**Exercise objective**: Copy the lines below as they are; omit the images they contain.

**Extracted information**:
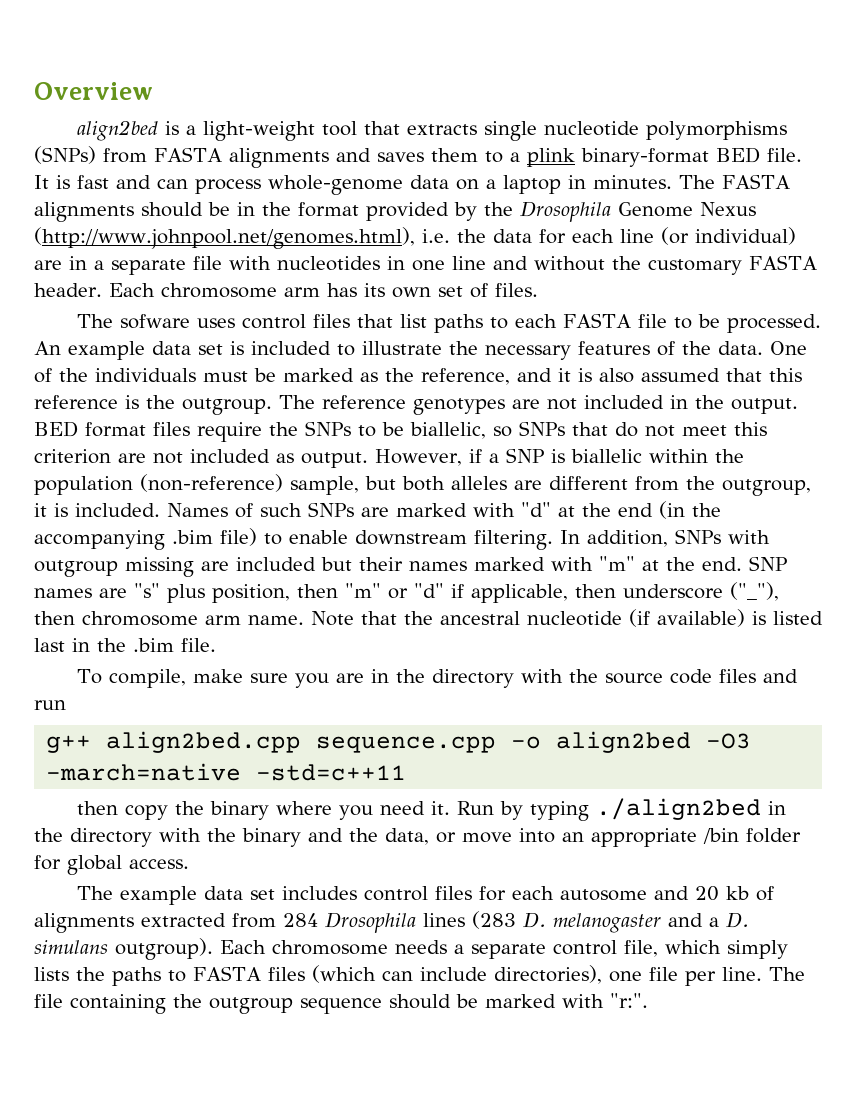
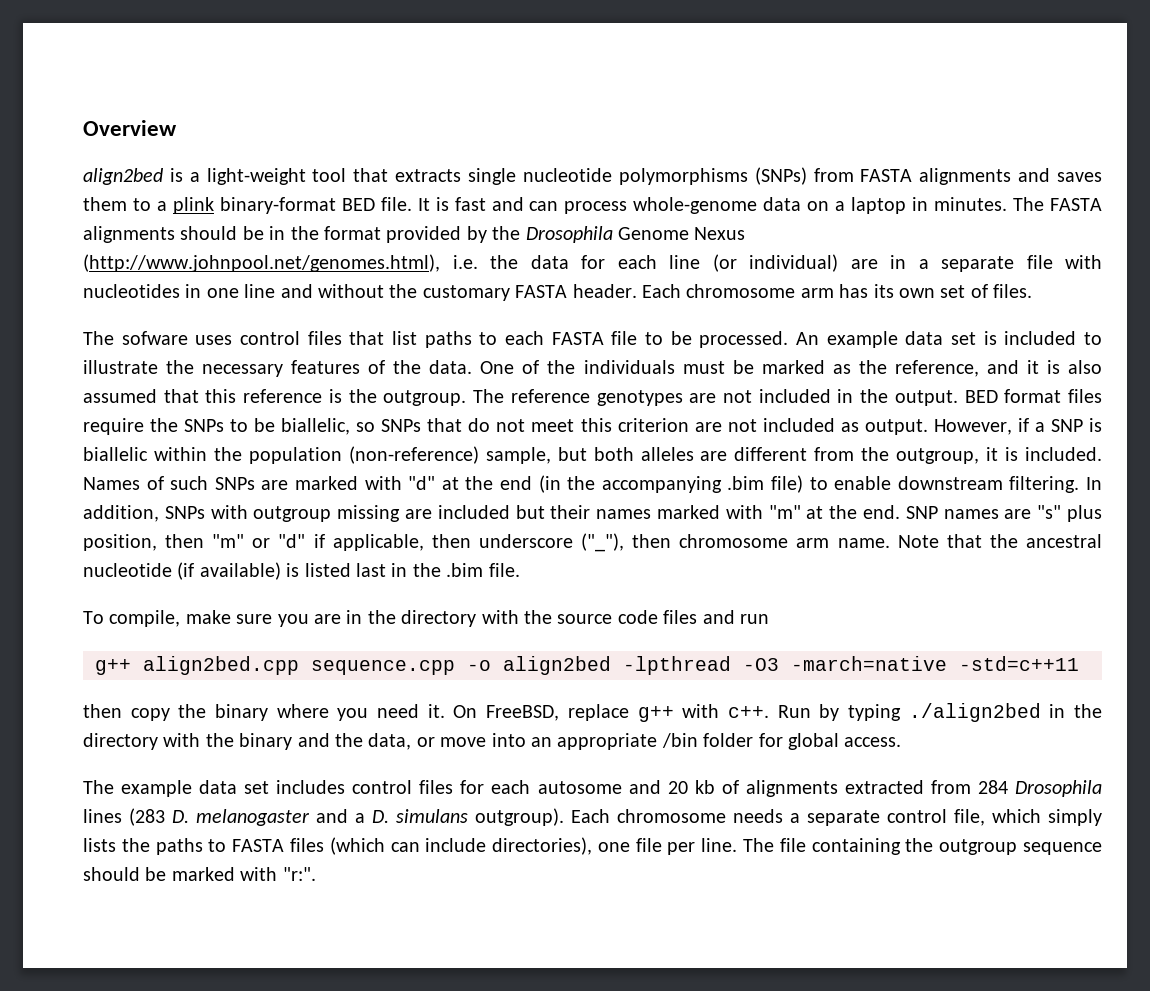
(692, 742) none -> [623,656,731,675] -lpthread
(451, 808) none -> [453,704,769,722] On FreeBSD, replace g++ with c++.

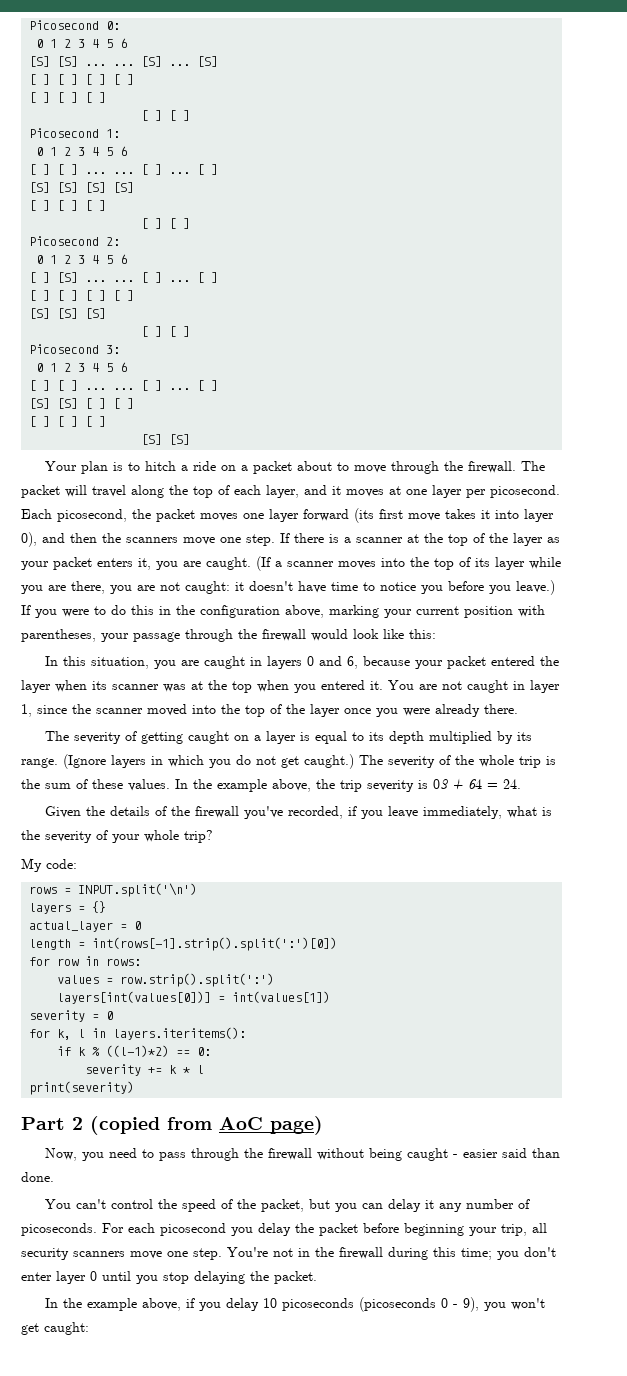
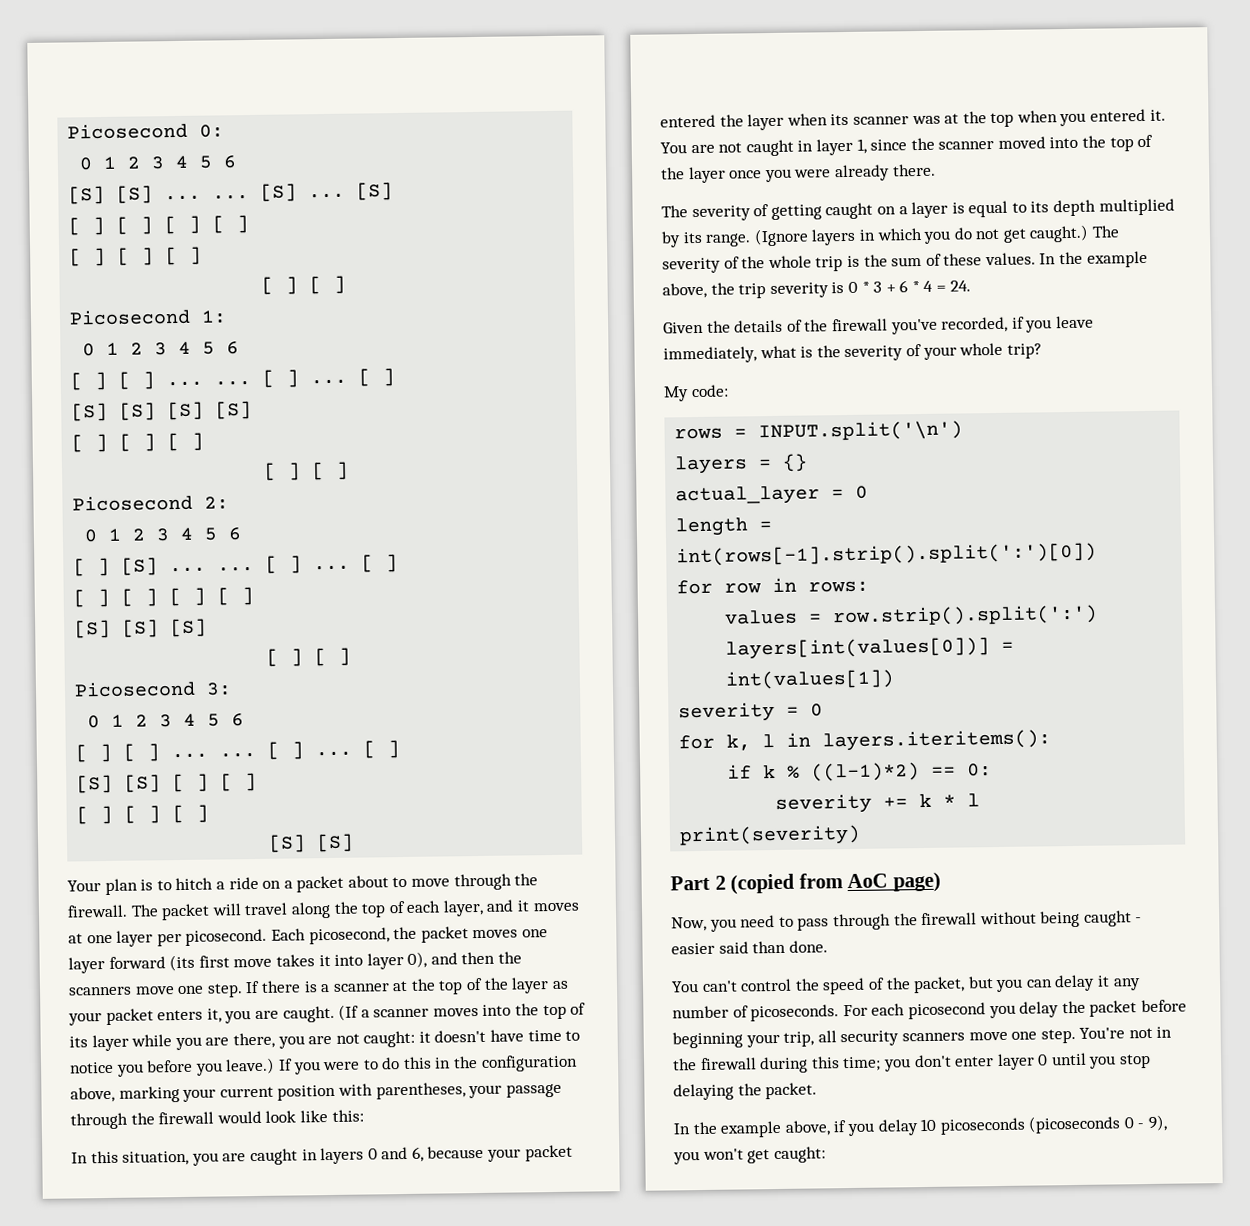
[433,778,482,790] 03 + 64 -> [847,280,934,293] 0 * 3 + 6 * 4

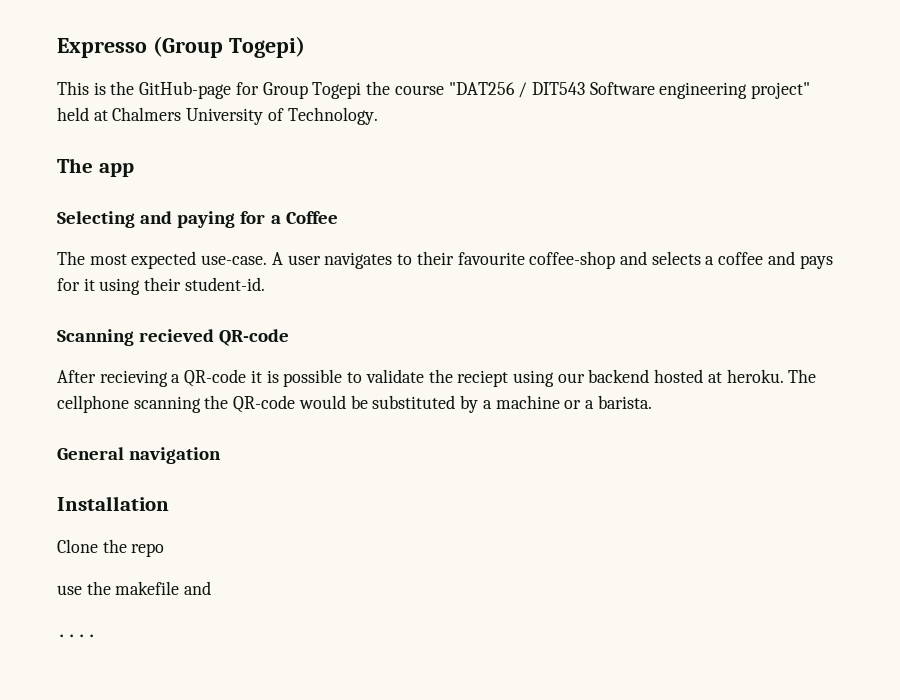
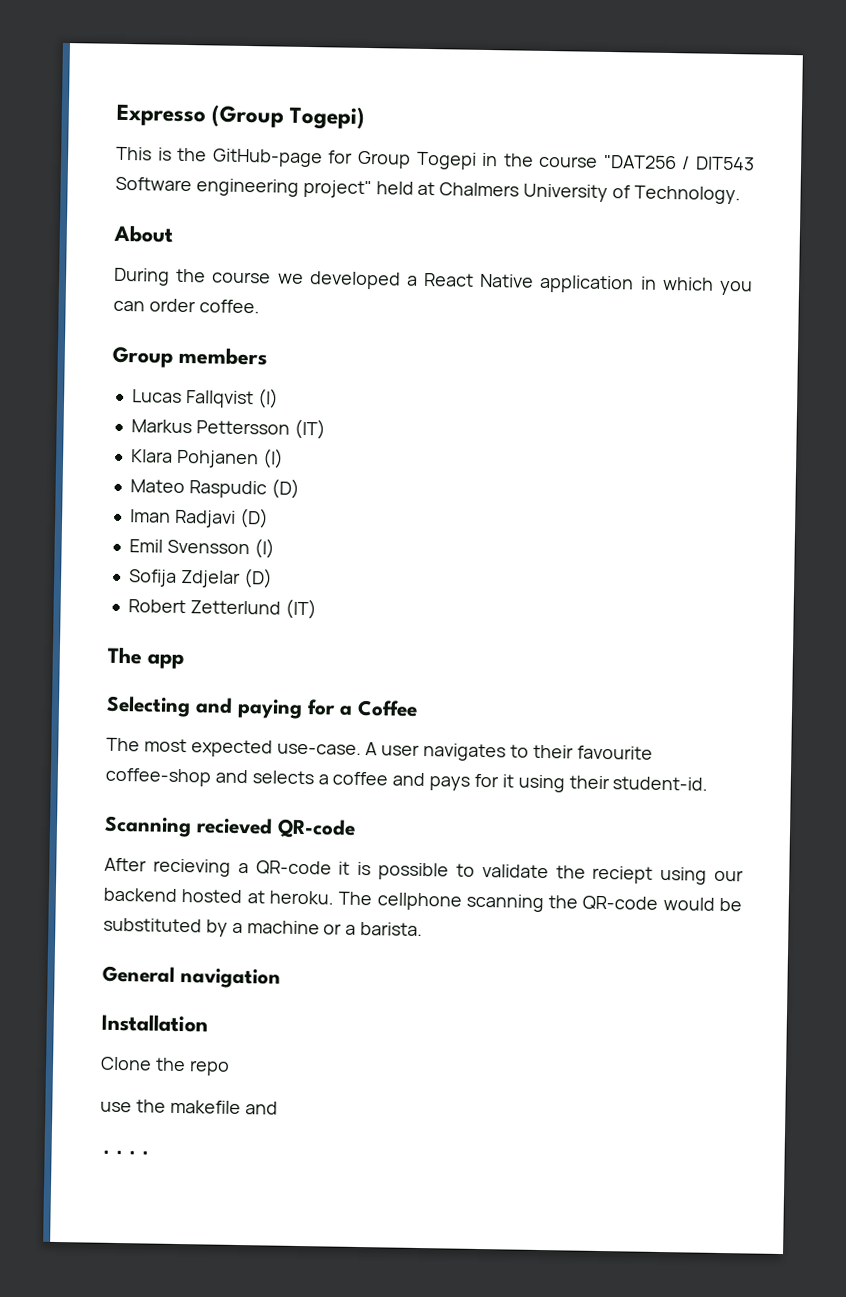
(362, 90) none -> [482,152,499,167] in
(378, 116) none -> [113,224,173,243] [113,267,753,296] [113,298,260,314] [112,346,267,368] [131,388,279,409] [130,418,326,440] [130,448,284,469] [129,478,300,499] [129,507,269,529] [128,538,275,559] [127,568,273,589] [127,598,317,620] // About // During the course we developed a React Native application in which you can order coffee. // Group members // Lucas Fallqvist (I) // Markus Pettersson (IT) // Klara Pohjanen (I) // Mateo Raspudic (D) // Iman Radjavi (D) // Emil Svensson (I) // Sofija Zdjelar (D) // Robert Zetterlund (IT)

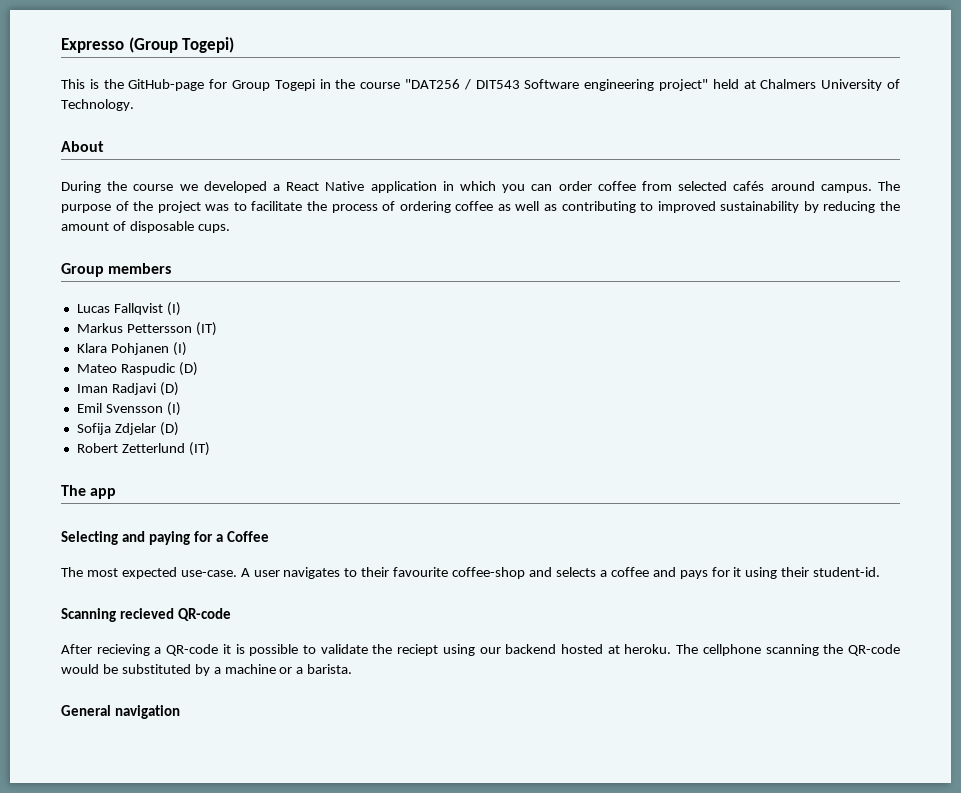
[198,299,260,314] coffee. -> [597,181,901,193] [61,201,900,213] [61,221,230,233] coffee from selected cafés around campus. The purpose of the project was to facilitate the process of ordering coffee as well as contributing to improved sustainability by reducing the amount of disposable cups.
[101,1013,208,1033] [100,1056,230,1076] [100,1099,278,1115] [99,1149,152,1156] // Installation // Clone the repo // use the makefile and // .... -> (181, 712) none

**Response to the task**:
(692, 742) none -> [623,656,731,675] -lpthread
(451, 808) none -> [453,704,769,722] On FreeBSD, replace g++ with c++.

[433,778,482,790] 03 + 64 -> [847,280,934,293] 0 * 3 + 6 * 4

(362, 90) none -> [482,152,499,167] in
(378, 116) none -> [113,224,173,243] [113,267,753,296] [113,298,260,314] [112,346,267,368] [131,388,279,409] [130,418,326,440] [130,448,284,469] [129,478,300,499] [129,507,269,529] [128,538,275,559] [127,568,273,589] [127,598,317,620] // About // During the course we developed a React Native application in which you can order coffee. // Group members // Lucas Fallqvist (I) // Markus Pettersson (IT) // Klara Pohjanen (I) // Mateo Raspudic (D) // Iman Radjavi (D) // Emil Svensson (I) // Sofija Zdjelar (D) // Robert Zetterlund (IT)

[198,299,260,314] coffee. -> [597,181,901,193] [61,201,900,213] [61,221,230,233] coffee from selected cafés around campus. The purpose of the project was to facilitate the process of ordering coffee as well as contributing to improved sustainability by reducing the amount of disposable cups.
[101,1013,208,1033] [100,1056,230,1076] [100,1099,278,1115] [99,1149,152,1156] // Installation // Clone the repo // use the makefile and // .... -> (181, 712) none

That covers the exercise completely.